14. The method of claim 11, wherein the ultrasonic signals are
provided in a format of C-scan by the inspection device.
15. The method of claim 11, wherein the ultrasonic signals are
provided in a format of Linear scan by the inspection device.
16. The system of claim 11, wherein the inspection device is a
phased array ultrasonic inspection device.
17. The system of claim 11, wherein the scanned area is of a two
dimensional, thin layered shape residing on and/or within the test
object.
18. The system of claim 11, wherein the scanned area is of an
irregular shape.
19. The system of claim 11, wherein the color representation is
configured to present an image of flaws and spatial characteristic
of the scanned area of the test object.
20. The system of claim 11, wherein the surface generator creates
vertexes over the surface and further creates vertex coordinates
for the vertexes and yet further creates the primitives based on
the vertexes.
Description
CROSS REFERENCE TO RELATED APPLICATIONS
[0001] The present application claims the benefit of U.S.
Provisional Patent Application No. 61/108,251 filed on Oct. 24,
2008, which is incorporated herein by reference in its
entirety.
FIELD OF THE DISCLOSURE
[0002] The present disclosure generally relates to an improved
image processing system and method for ultrasonic non-destructive
test and inspection (NDT/NDI) devices, more particularly, to an
image processing system and method that uses a hardware graphics
accelerator and software to provide high performance image
rendering of NDT/NDI measurement signals.

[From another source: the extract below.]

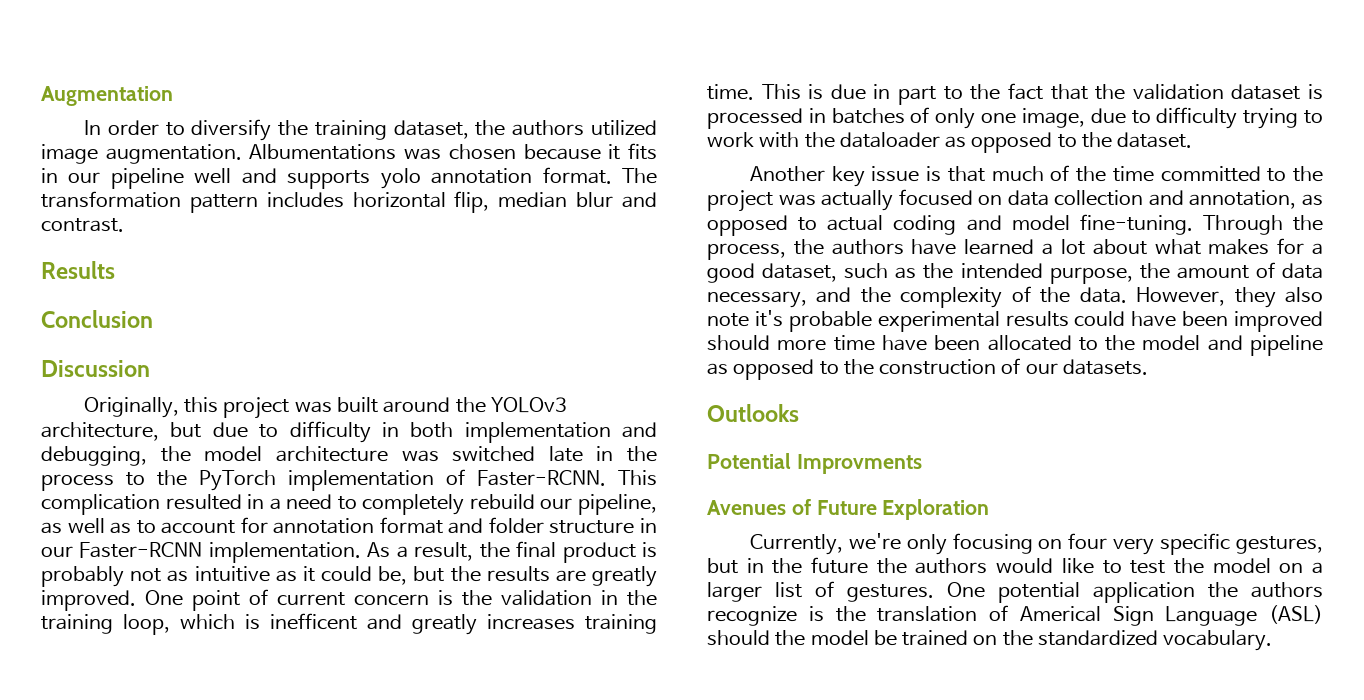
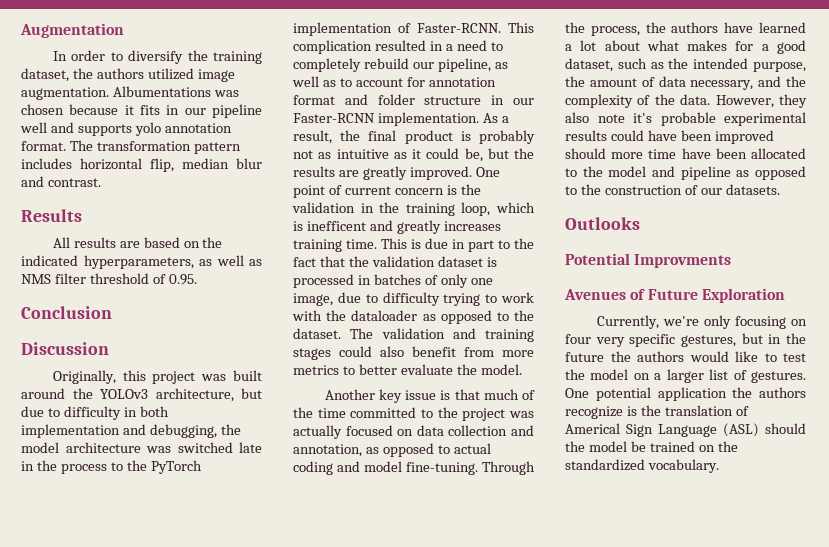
(115, 270) none -> [52,237,223,248] [21,255,262,269] [21,273,197,285] // All results are based on the indicated hyperparameters, as well as NMS filter threshold of 0.95.
(1193, 140) none -> [350,328,534,342] [293,346,534,360] [293,364,522,375] The validation and training stages could also benefit from more metrics to better evaluate the model.

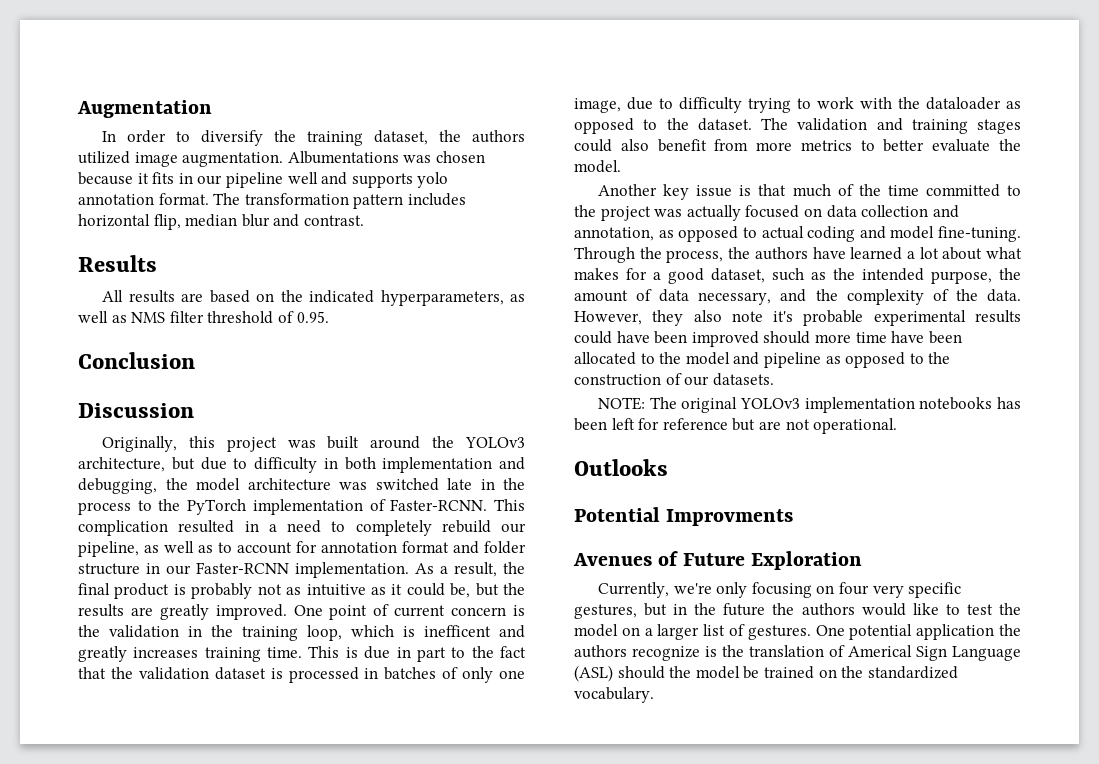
(780, 189) none -> [598,397,1021,413] [574,418,898,434] // NOTE: The original YOLOv3 implementation notebooks has been left for reference but are not operational.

BACKGROUND OF THE DISCLOSURE
[0003] NDT/NDI devices, such as ultrasonic test instruments, have
been used in industrial applications for more than sixty years.
They are widely used for flaw detection to find hidden cracks,
voids, porosity, and other internal discontinuities in solid
metals, composites, plastics, and ceramics, as well as to measure
thickness and analyze material properties.
[0004] Ultrasonic phased array NDT/NDI instruments provide a
significant advantage for flaw detection because they display a
cross section of the region being inspected, thereby faciltating
the visualization of the flaw within the inspected material and the
estimation of its location and size. If an appropriate phased array
probe exists, it is well known to those skilled in the art that an
S-scan measurement is preferable for conducting inspections because
it enables the inspector to see a virtual two dimensional region
inside of the test material rather than a single point, as is
provided by an A-scan measurement.
[0005] An S-scan is comprised of a series of contiguous A-scans
that are applied and measured at different focal laws. For example,
for an S-scan covering a 30 degree sector from 30 to 60 degrees in
1 degree increments, the instrument sets the first focal law to 30
degrees, takes an A-scan measurement, then proceeds to do the same
from 31 to 60 degrees in 1 degree steps. The signal data from
multiple beams are then combined to make an S-scan image.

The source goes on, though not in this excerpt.